Une tribune pour les luttes

Coordination de collectifs de chômeurs et précaires

L’humanité qui convient ...

« Aujourd’hui, c’est le grand jour pour moi car je vais me brûler à Pôle emploi. » Djamal Chaar, Nantes, février 2013.

Article mis en ligne le vendredi 12 avril 2013

Avril, 2013.

Djamal Chaar est mort. Il s’est immolé par le feu mercredi 13 février
2013 face à un Pôle Emploi, à Nantes. Deux jours après, un autre
chômeur tentait de se donner publiquement la mort à Saint-Ouen, et un
autre encore quelques jours plus tard dans un Pôle emploi de
Bois-Colombes. Déjà, l’été précédent, un homme était mort après s’être
immolé à la CAF de Mantes-la Jolie. À l’époque, la ministre des
affaires sociales et de la santé, avait «  fait part de sa profonde
émotion face à cet acte désespéré d’une personne que les difficultés de
la vie ont manifestement conduit à un geste tragique »
. La ministre
déléguée chargée de la lutte contre l’exclusion avait ajouté qu’« en
première ligne face à ces difficultés sociales, le personnel de la Caf
a rempli sa mission avec sérieux et compétence
 ».

Au lendemain de la mort de Djamal Chaar, le président de la République
évoquera avant tout le caractère «  exemplaire  » du « service public de
l’emploi
 ». Les réactions publiques, comme à chaque fois, qualifient le
geste de «  drame personnel  », on exprime à peu de frais son émotion
tout en cherchant à déresponsabiliser l’institution. Une cellule
psychologique est créée pour les agents, le sale boulot de gestion de
la précarité peut reprendre. Et si quelques voix s’élèvent pour faire
du mort une victime, ces discours participent d’un consensus qui
recouvre la dimension politique de ce qui a eu lieu.

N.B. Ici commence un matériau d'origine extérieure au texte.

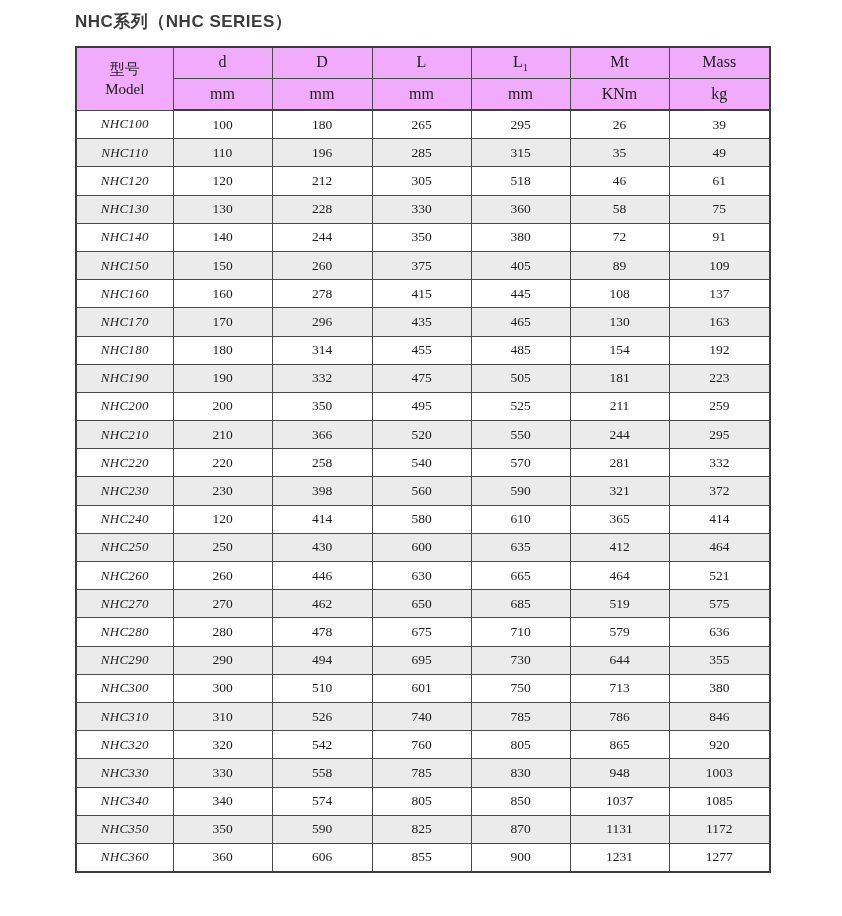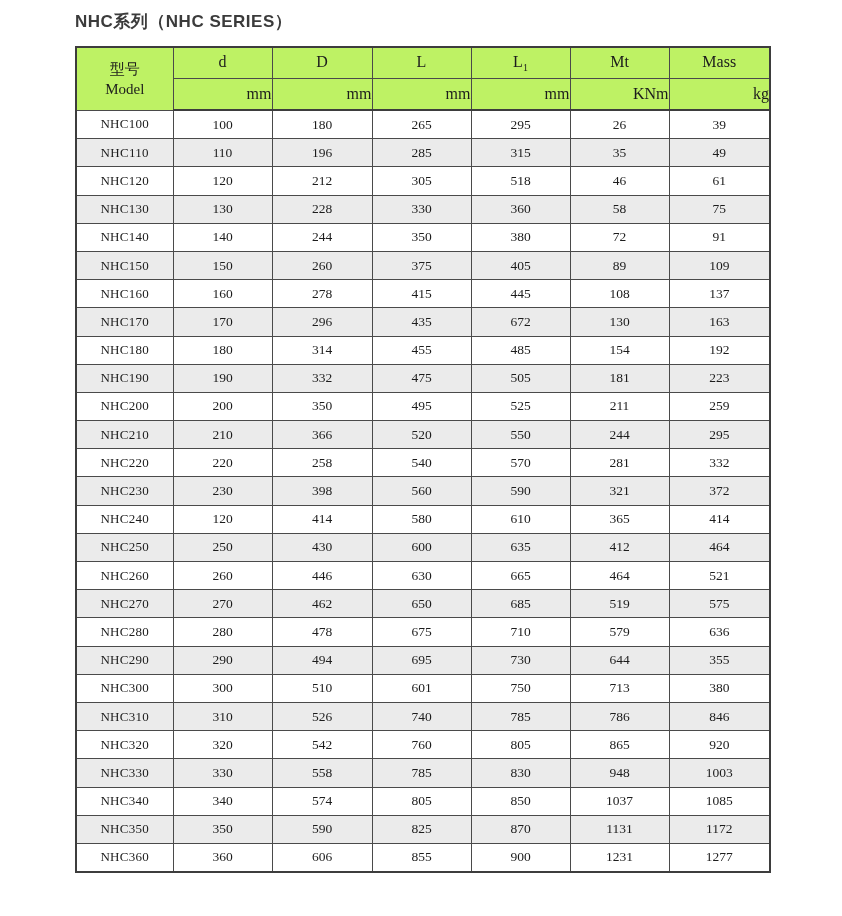--- a/index.html
+++ b/index.html
@@ -35,47 +35,47 @@
     width: 694px;
     border: 2px solid #3d3d3d;
   }
   table.spec th, table.spec td {
     border: 1px solid #4a4a4a;
     text-align: center;
     vertical-align: middle;
     padding: 0;
   }
   thead th {
-    background: #bef264;
+    background: #f0abfc;
     font-weight: normal;
     font-size: 16px;
     height: 30px;
   }
   thead tr.units-row th {
     border-bottom: 2px solid #3d3d3d;
-    text-align: right;
   }
   th.model-head {
     font-size: 15px;
     line-height: 1.35;
   }
   thead sub {
     font-size: 10px;
   }
   tbody td {
     height: 27.2px;
     font-size: 13.5px;
     background: #ffffff;
   }
   tbody tr.alt td {
     background: #ebebeb;
   }
   tbody td.model {
     font-size: 13px;
     letter-spacing: 0.3px;
+    font-style: italic;
   }
 </style>
 </head>
 <body>
 
 <div class="page">
   <h1 class="title">NHC系列（NHC SERIES）</h1>
 
   <table class="spec">
     <colgroup>
@@ -171,21 +171,21 @@
           <td>415</td>
           <td>445</td>
           <td>108</td>
           <td>137</td>
         </tr>
         <tr class="alt">
           <td class="model">NHC170</td>
           <td>170</td>
           <td>296</td>
           <td>435</td>
-          <td>672</td>
+          <td>465</td>
           <td>130</td>
           <td>163</td>
         </tr>
         <tr>
           <td class="model">NHC180</td>
           <td>180</td>
           <td>314</td>
           <td>455</td>
           <td>485</td>
           <td>154</td>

La veille de son immolation, Djamal Chaar écrit : «  J’ai travaillé 720h
et la loi, c’est 610h. Et Pôle emploi a refusé mon dossier
 ». Le
ministre du travail et du dialogue social répondra : « Les règles ont
été appliquées avec l’humanité qui convient, avec les explications
nécessaires, mais il y a parfois des moments où on est dans une telle
situation, qu’on ne comprend plus les explications
 ».

L’humanité qui convient. Quiconque a affaire à Pôle emploi ou à la CAF
sait ce dont il s’agit. C’est l’Etat qui remet à un agent le soin de
décider des moyens de subsistance d’un autre humain. Ce sont des calculs
comptables qui font oublier les vies derrière les chiffres. Ce sont des
règles d’indemnisation opaques, arbitraires, rarement explicitées et qui
excluent plus de la moitié des chômeurs de l’allocation. C’est le mépris
et le soupçon avec lesquels on traite quiconque dépend d’une institution
pour ses revenus. C’est transformer les droits sociaux en dettes
individuelles et réduire par-là tout horizon, toute capacité à se
projeter.

L’humanité qui convient, c’est nous culpabiliser de n’avoir pas
d’emploi dans cette société-là et nous forcer à jouer le jeu. C’est une
logique qui transpire partout. Elle s’impose aussi à nous dans
l’entreprise où chacun est contraint à grand coups de management de
s’impliquer personnellement, de se réaliser en tant que capital humain,
de faire corps avec son travail aussi indésirable soit-il.

Djamal Chaar a décidé de ne pas faire le grand saut dans le noir en
silence. Nous ne pouvons accepter comme un «  accident de parcours  » l’acte
d’un homme qui a décidé de mourir en accusant. S’obliger à parler. Dire
que l’institution tue. Dire qu’il ne s’agit pas de « drames personnels ».
Et si son geste nous renvoie à nous-mêmes, à nos solitudes et nos
découragements, il nous renvoie aussi à la nécessité de s’attaquer à cette
violence qui nous est faite. Dans l’entraide et la solidarité, que nous
éprouvons par bribes au présent et que nous essayons de construire jour
après jour, nous voyons un des moyens pour reprendre, ensemble, prise sur
nos vies.

Des collectifs de chômeurs et précaires réunis en coordination.

CAFCA Ariège, CCPL Lille, Exploités-Énervés Cévennes, CAFards de
Montreuil, La C.R.I.S.E à Nancy, Permanence Précarité CIP-IDF, CNT-UL
Chelles & Marne-la-vallée, Réseau Stop Précarité.